Le droit pénal marocain repose sur deux textes fondamentaux. Le Code pénal, promulgué par le Dahir du 26 novembre 1962 et réformé à plusieurs reprises depuis, définit les infractions et fixe les peines applicables. Il distingue trois catégories d'infractions selon leur gravité : les contraventions, les délits et les crimes. Chaque catégorie obéit à des règles de prescription, de compétence et de procédure qui lui sont propres.
Les contraventions constituent les infractions les moins graves, punies d'amendes ou de courtes peines d'emprisonnement ne dépassant pas un mois. Elles relèvent de la compétence des tribunaux de première instance statuant en matière de simple police. Les délits, d'une gravité intermédiaire, sont punis de peines d'emprisonnement allant de deux mois à cinq ans et/ou d'amendes supérieures à 1 200 dirhams. Ils sont jugés par les tribunaux de première instance en formation correctionnelle. Les crimes, infractions les plus graves, sont passibles de la réclusion de cinq ans à la perpétuité, voire de la peine de mort dans certains cas prévus par la loi. Ils relèvent de la compétence des chambres criminelles près les cours d'appel.

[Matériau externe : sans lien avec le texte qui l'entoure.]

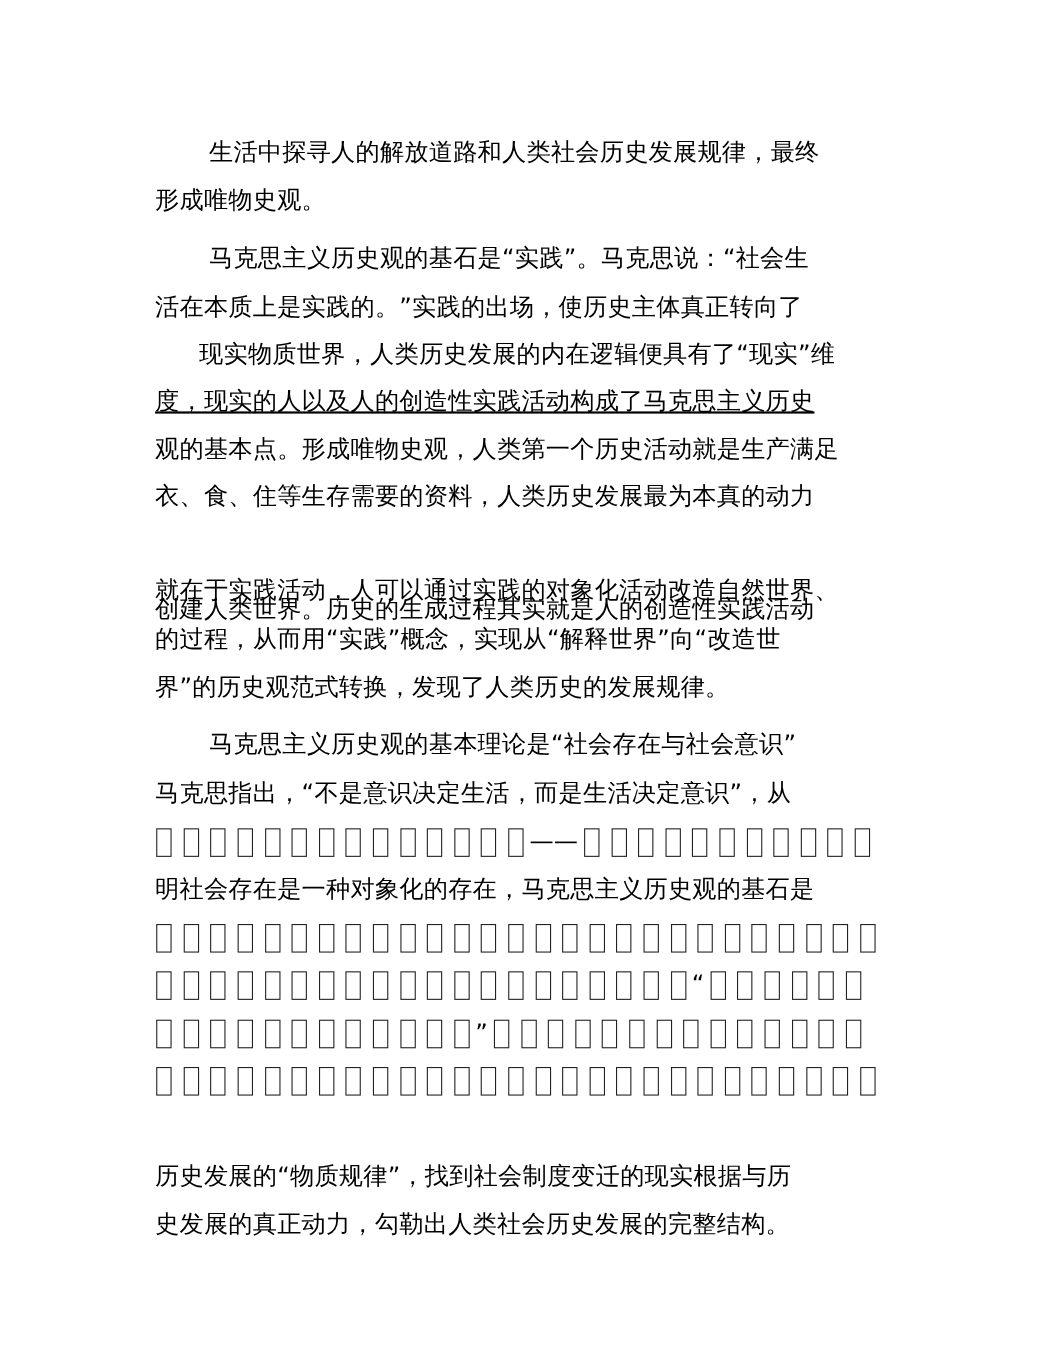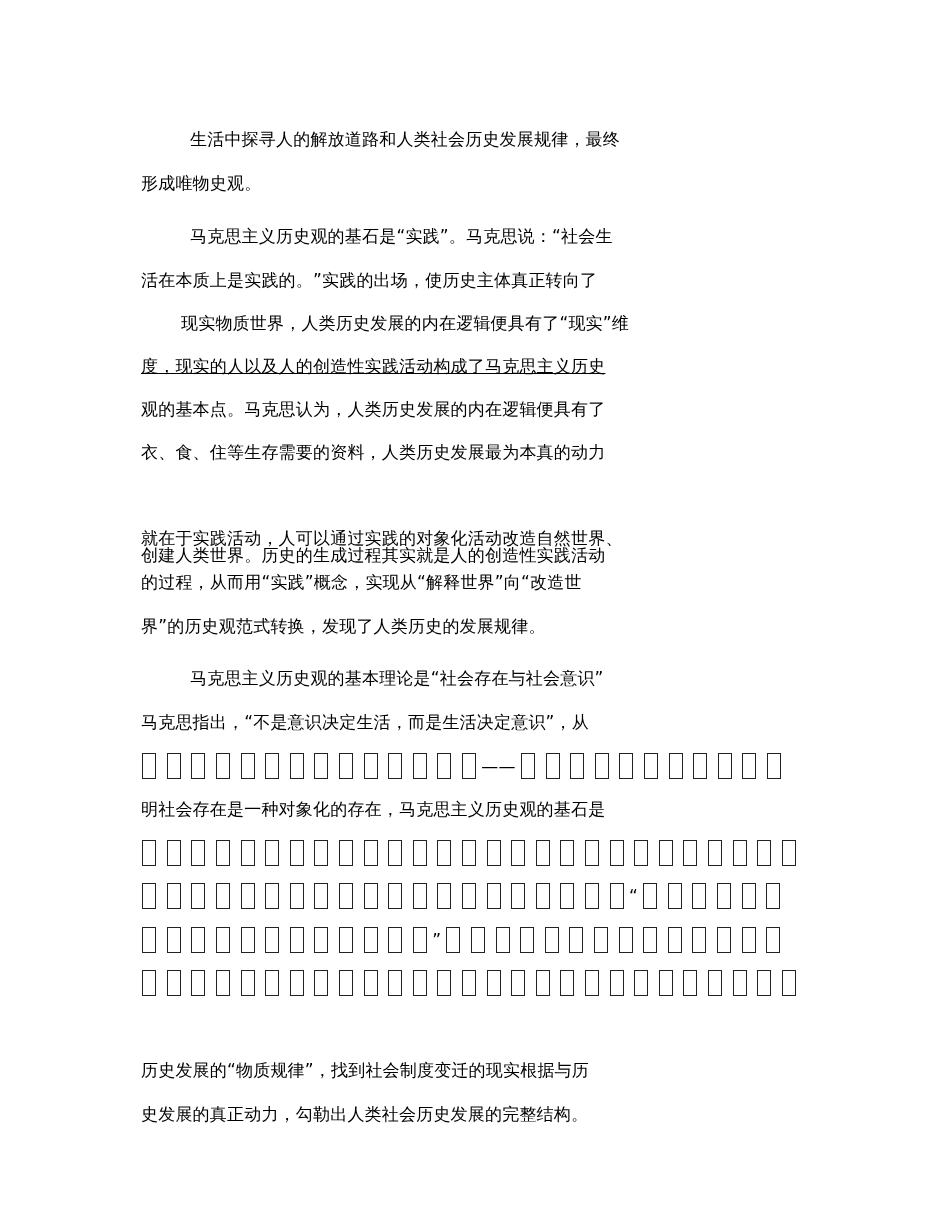--- a/index.html
+++ b/index.html
@@ -1,37 +1,37 @@
 <!DOCTYPE html>
 <html><head>
 <meta charset="utf-8">
 <style>
   html, body { margin:0; padding:0; background:#ffffff; }
   body { width:950px; height:1230px; position:relative; overflow:hidden;
          font-family:"DejaVu Sans", "Liberation Sans", sans-serif; color:#000; }
   .page { position:absolute; left:141px; top:117px; width:670px; }
-  .line { position:absolute; left:0; height:44px; line-height:44px; font-size:17px;
+  .line { position:absolute; left:0; height:44px; line-height:44px; font-size:22px;
           white-space:nowrap; letter-spacing:0.2px; }
   .indent { left:49px; }
   .tofu { display:inline-block; width:14px; height:26px; border:1.5px solid #222;
           box-sizing:border-box; margin:0 5.3px; vertical-align:-5px; }
   .tofu-row { display:flex; align-items:center; height:44px; }
   .tofu-row span.ch { display:inline-block; }
 </style>
 </head>
 <body>
 
 <div class="page" id="page">
     <div class="line indent" style="top: 0px;">生活中探寻人的解放道路和人类社会历史发展规律，最终</div>
     <div class="line" style="top: 44px;">形成唯物史观。</div>
     <div class="line indent" style="top: 97px;">马克思主义历史观的基石是“实践”。马克思说：“社会生</div>
     <div class="line" style="top: 141px;">活在本质上是实践的。”实践的出场，使历史主体真正转向了</div>
     <div class="line" style="top: 184px; margin-left: 40px;">现实物质世界，人类历史发展的内在逻辑便具有了“现实”维</div>
     <div class="line" style="top: 227px; text-decoration: underline;">度，现实的人以及人的创造性实践活动构成了马克思主义历史</div>
-    <div class="line" style="top: 270px;">观的基本点。马克思认为，人类历史发展的内在逻辑便具有了</div>
+    <div class="line" style="top: 270px;">观的基本点。形成唯物史观，人类第一个历史活动就是生产满足</div>
     <div class="line" style="top: 313px;">衣、食、住等生存需要的资料，人类历史发展最为本真的动力</div>
     <div class="line" style="top: 356px; margin-top: 43px;">就在于实践活动，人可以通过实践的对象化活动改造自然世界、</div>
     <div class="line" style="top: 400px; margin-top: 16px;">创建人类世界。历史的生成过程其实就是人的创造性实践活动</div>
     <div class="line" style="top: 443px;">的过程，从而用“实践”概念，实现从“解释世界”向“改造世</div>
     <div class="line" style="top: 487px;">界”的历史观范式转换，发现了人类历史的发展规律。</div>
     <div class="line indent" style="top: 539px;">马克思主义历史观的基本理论是“社会存在与社会意识”</div>
     <div class="line" style="top: 583px;">马克思指出，“不是意识决定生活，而是生活决定意识”，从</div>
     <div class="line" style="top: 670px;">明社会存在是一种对象化的存在，马克思主义历史观的基石是</div>
     <div class="line" style="top: 931px;">历史发展的“物质规律”，找到社会制度变迁的现实根据与历</div>
     <div class="line" style="top: 975px;">史发展的真正动力，勾勒出人类社会历史发展的完整结构。</div>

Le Code de procédure pénale, profondément remanié par la loi 22-01 entrée en vigueur en octobre 2003, organise le déroulement des poursuites pénales, de l'enquête préliminaire jusqu'à l'exécution des peines. Ce texte a renforcé de manière significative les droits de la défense, en introduisant notamment le droit à l'assistance d'un avocat dès les premières heures de la garde à vue, un progrès majeur par rapport à l'ancien code. Il a également encadré plus strictement les pouvoirs de la police judiciaire et du ministère public.
La compétence territoriale des juridictions pénales est déterminée par le lieu de commission de l'infraction, le lieu de résidence du prévenu ou le lieu de son arrestation. Le Maroc dispose également de juridictions spécialisées : les tribunaux militaires pour les infractions commises par les militaires, et les chambres de la Cour de cassation pour certaines affaires d'une sensibilité particulière. Depuis la réforme judiciaire, les cours d'appel jouent un rôle central dans le traitement des affaires criminelles graves.